John Heide, Assemblies of God U.S. missionary to the second-half generation, encourages congregations to organize SWAT — Seniors With a Testimony — teams to share with the aged who are near death in hospice care, long-term care, hospitals, nursing homes or homebound. Virtually everyone who is about to leave this earth is open to prayer, says Heide, 61.

“It’s a real opportunity for the church to share words of comfort, peace and joy at this point,” says Heide, who is based in Conway, Ark. Too often, Heide says, Christians ignore visiting the weak elderly and discussing the inevitability of death.
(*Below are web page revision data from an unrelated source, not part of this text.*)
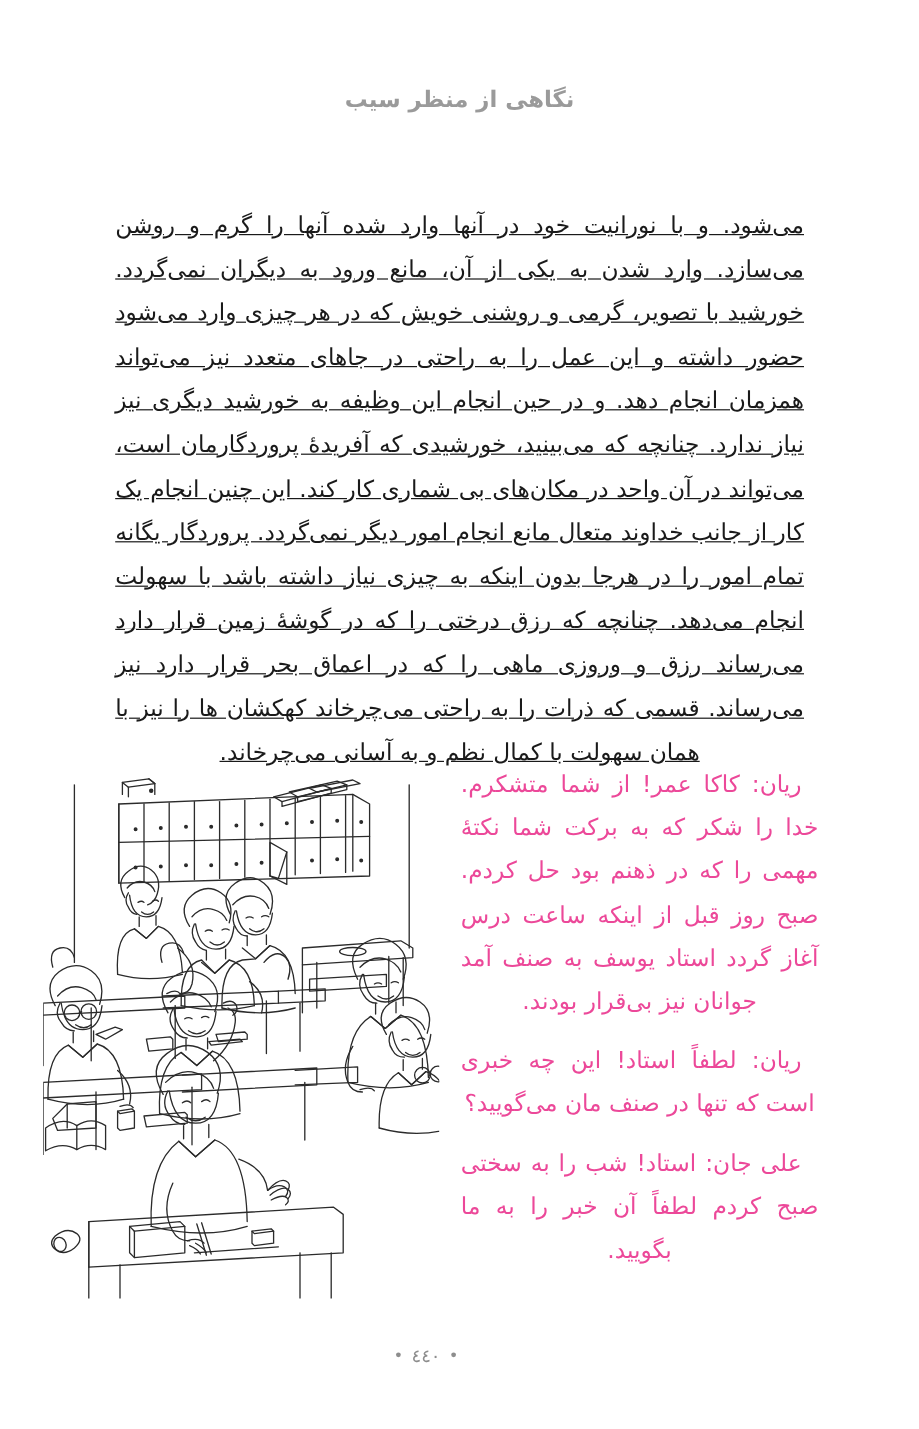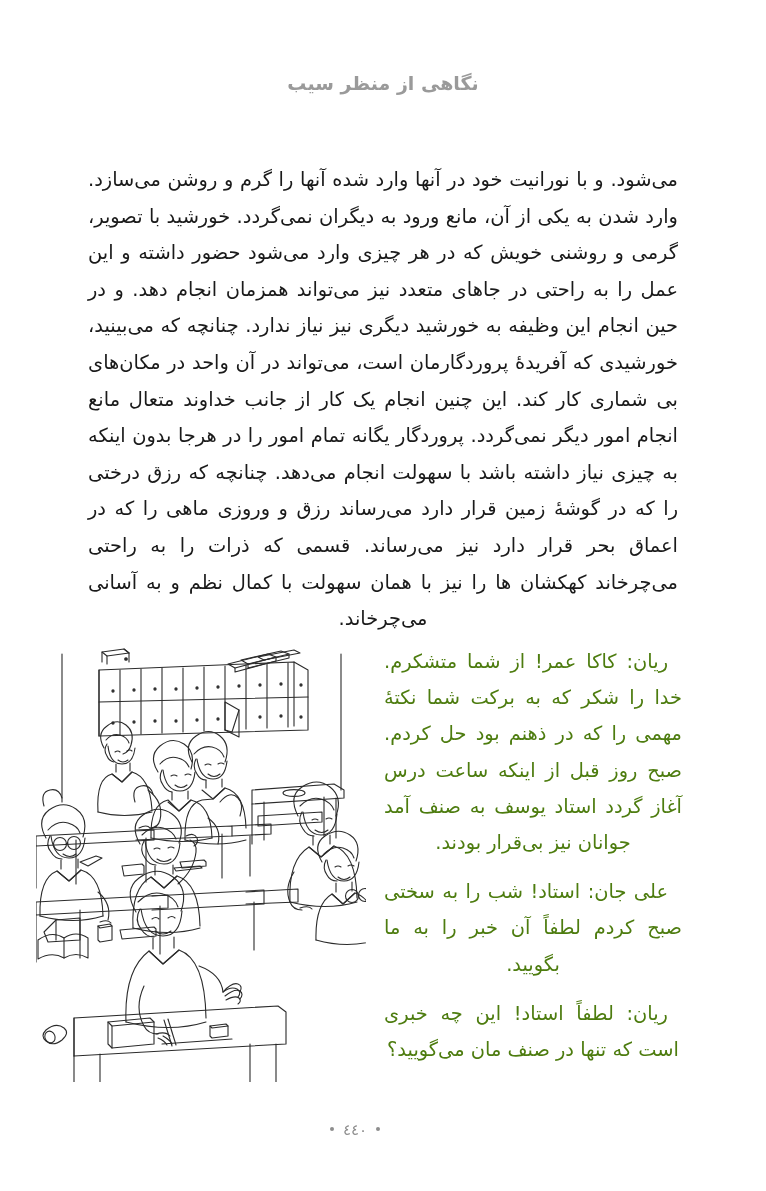"می‌شود. و با نورانیت خود" .body-block p { margin: 4px -> 12px; text-decoration: none -> underline }
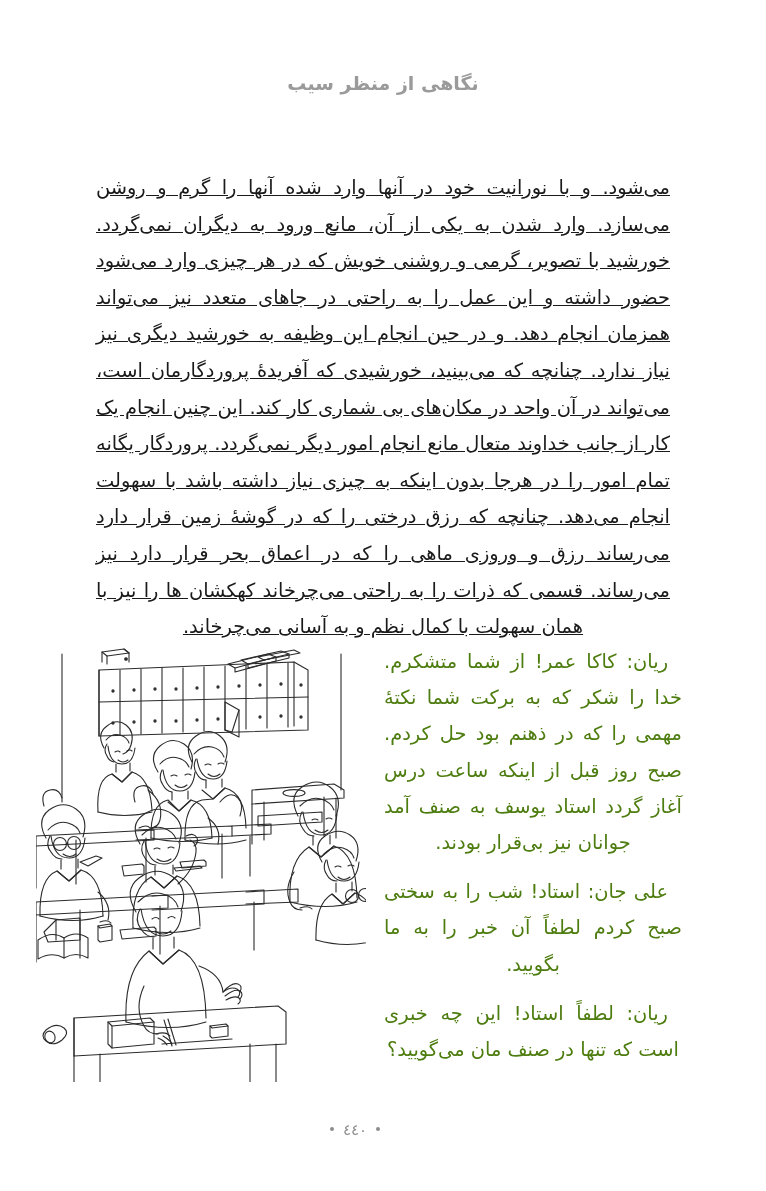"ریان: کاکا عمر! از شما" .dialogue { color: #4d7c0f -> #ec4899; top: 8px -> 0 }
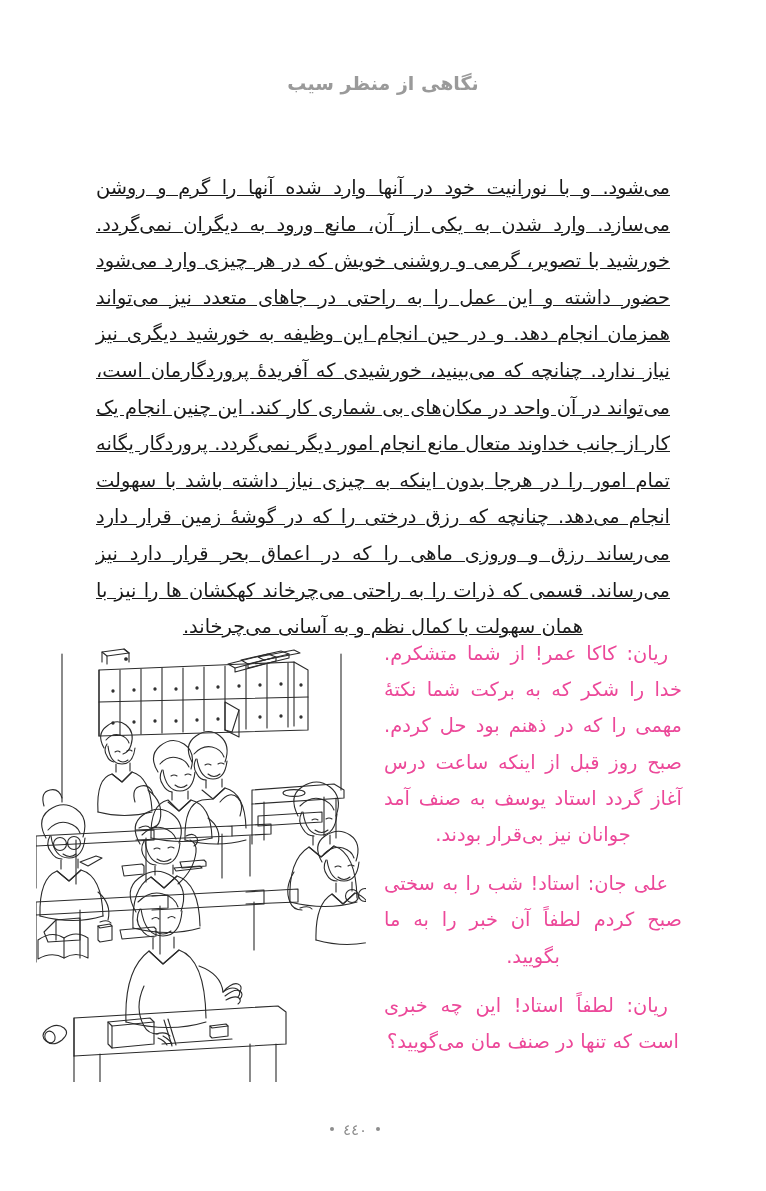"علی جان: استاد! شب را" p { order: before "ریان: لطفاً استاد! این چه" -> after "ریان: لطفاً استاد! این چه" }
“Jesus’ primary purpose in coming to earth was to prepare us for eternity, because every soul matters to God,” Heide says. “We will either live forever with Jesus or forever without Jesus. The church needs to help those who are ready to cross over to run the race successfully.”


Dutiful daughters

Siblings, especially daughters, often share in the care of declining parents. If the parent moves to a nursing home, the daughter realizes it may be up to her to provide nurturing care because the transition can be an emotionally jarring experience for someone accustomed to independence.

All of one’s possessions are reduced to what fits into a single bedroom. Residents are thrust into an institutional atmosphere where they have no friends or relatives. Meal times and dining companions are regimented by the edict of strangers.

In the case of Blue Koelling, older daughter Arlene Allen, 67, now handles more of her mother’s care.

Last April, Koelling, now 85, moved to a nursing home in Nixa, 11/2 miles from Allen, who recently retired. Even in tandem, Williams and Allen are unable to lift their 180-pound mother to take her to the bathroom.

“I had feelings of guilt that my sister was carrying the load,” says Allen, who, similar to her sister, cared for her father-in-law at her home for five years before his death. “I feel good that I’m able to do it now.”

Today, Allen helps feed her mother at least one meal a day at the nursing home, washes her mother’s face, combs her hair, and puts moisturizer on her hands and arms. Her mother inevitably wants the stays to last longer. Allen says she believes her mother approved the move to the new nursing home because it meant a new physician would be examining her, and somehow that would provide marked improvement.

Allen says her mother hopes there will be a medical cure for her weakened condition. But in the overwhelming number of such cases, advancing age only hastens deterioration in a body that already carries a host of ailments.


JOHN W. KENNEDY is news editor of the Pentecostal Evangel. His 93-year-old mother has been in hospice care for more than a year.